Charlotte Barnes, who shot the cover is a very experienced editorial photographer but had never worked on a project of this kind before, she fondly recounts “The shoot itself was relaxed, informal and above all, a great deal of fun. Neishaa and Pretam were a joy and a delight to work with and the laughter we captured on set was quite real.  I particularly loved watching how they interacted so naturally in front of the camera; despite the complicated and quite sumptuous clothes they had chosen, their attitude was utterly informal – and I think this came out in the final images.”

Power of New Ideas

This becomes most visible in the Project Renaissance, a fashion film and feature exhibition by Vogue India in 2012. Bandana Tewari, the magazine’s fashion features director initiated the project in which Vogue handed a variety of traditional Indian textiles such as Baluchari silk to the world’s major fashion houses to create a unique look.

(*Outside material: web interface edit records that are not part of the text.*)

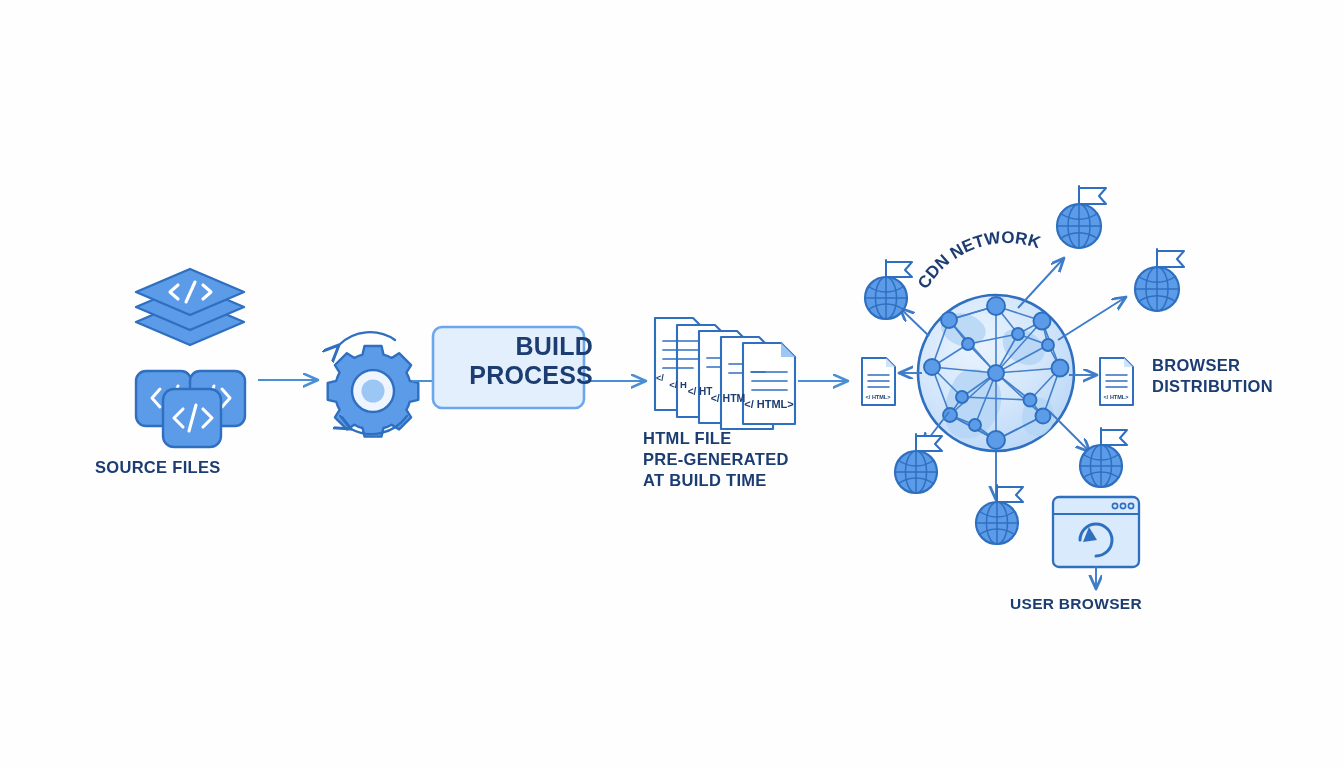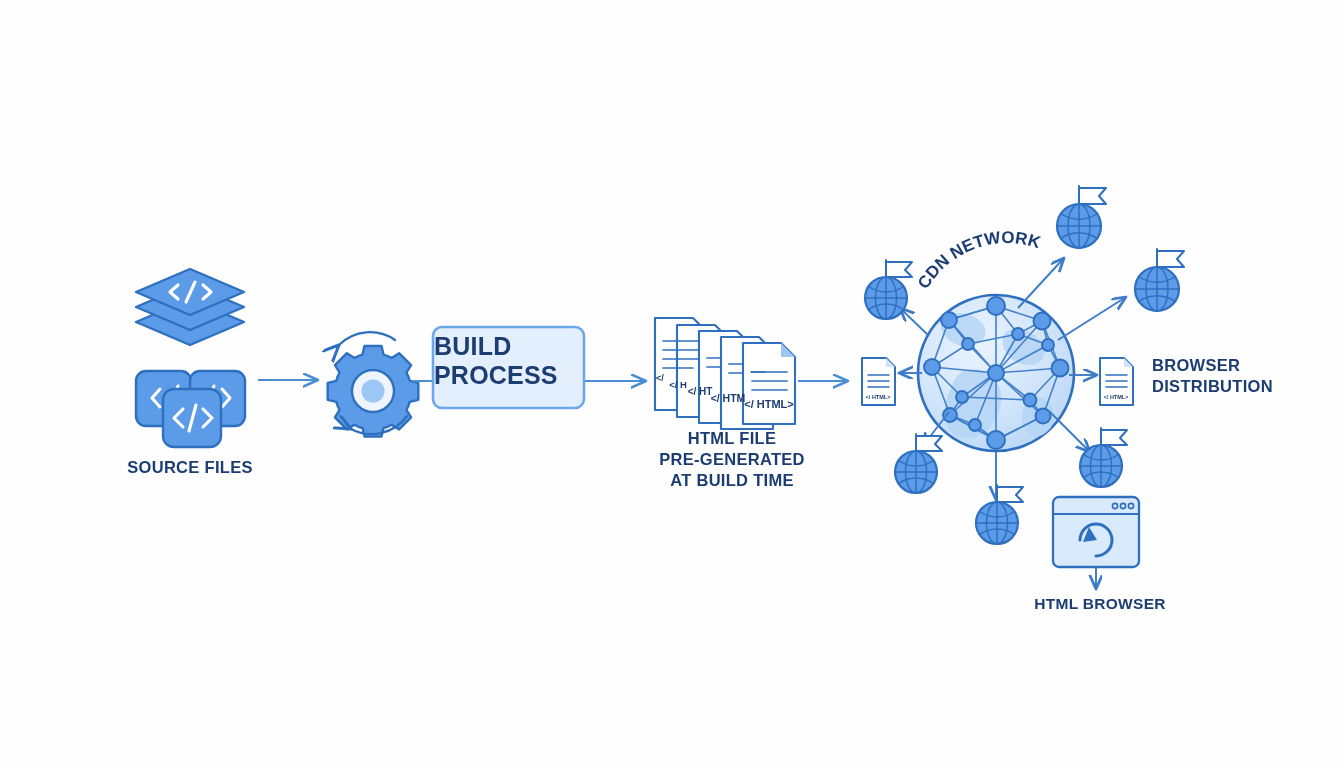"BUILD" .lbl-build { text-align: left -> right }
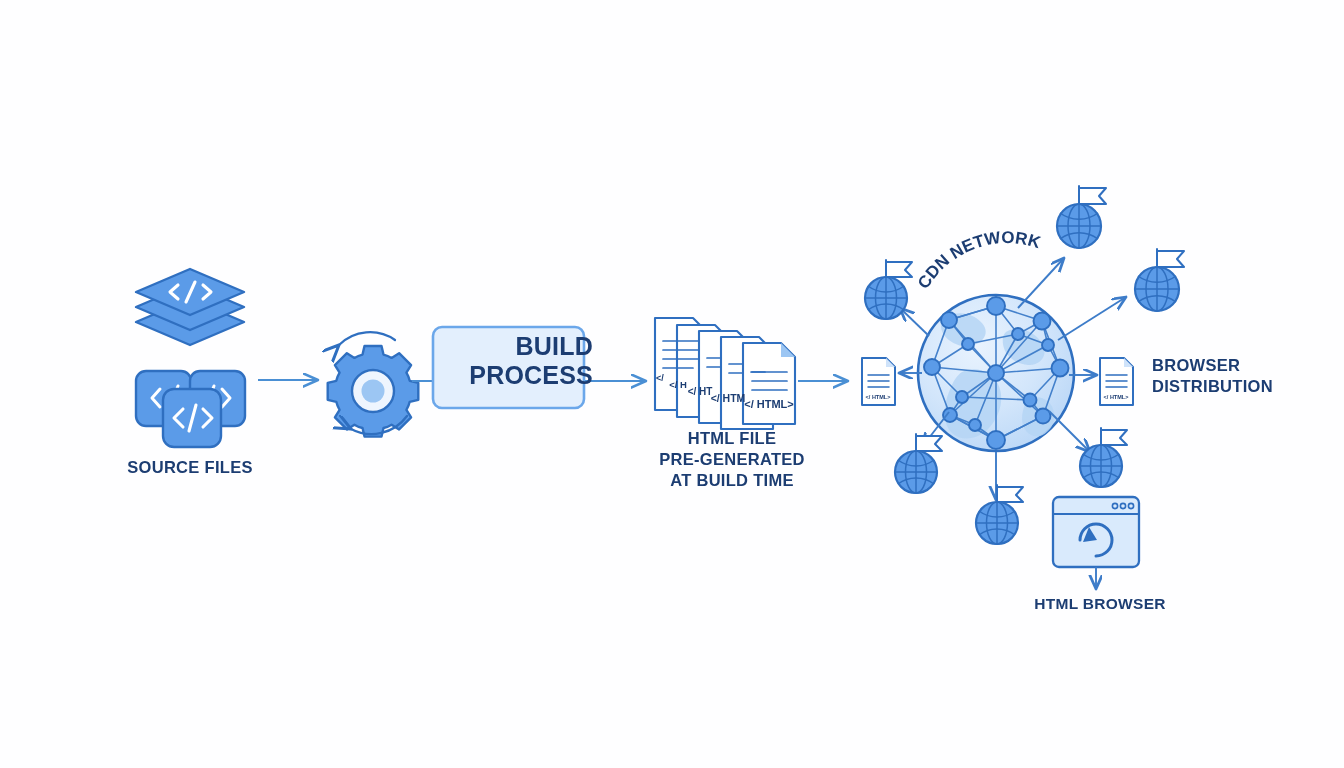"HTML FILE" .lbl { text-align: center -> none }
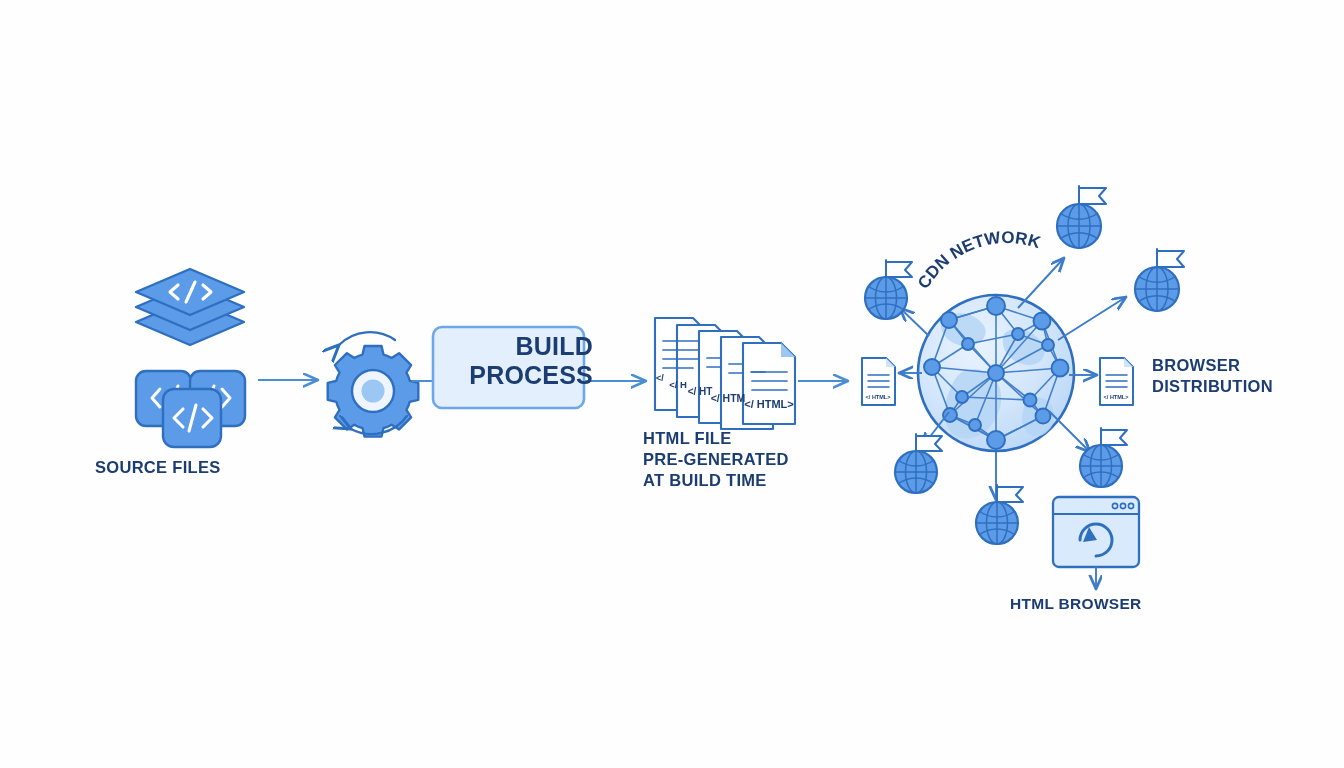"HTML BROWSER" div.lbl { text: HTML -> USER }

There it is again, the metaphor of global fashion, stepping down from the far away catwalks of New York and London to come visit these sacred places of true craftsmanship. Burberry, Fendi and Gucci, standing right there in the simple setting of an Indian weaver’s workshop, merging with his great craft and heritage into contemporary forms of style and provoking new ideas of what a fabric can become.

In the very end, isn’t that the true meaning of power? To be daring and different, to take on an unexpected path and lead it like a shining zari thread. And for that matter, to invent new ways of preserving and treasuring a sacred craft.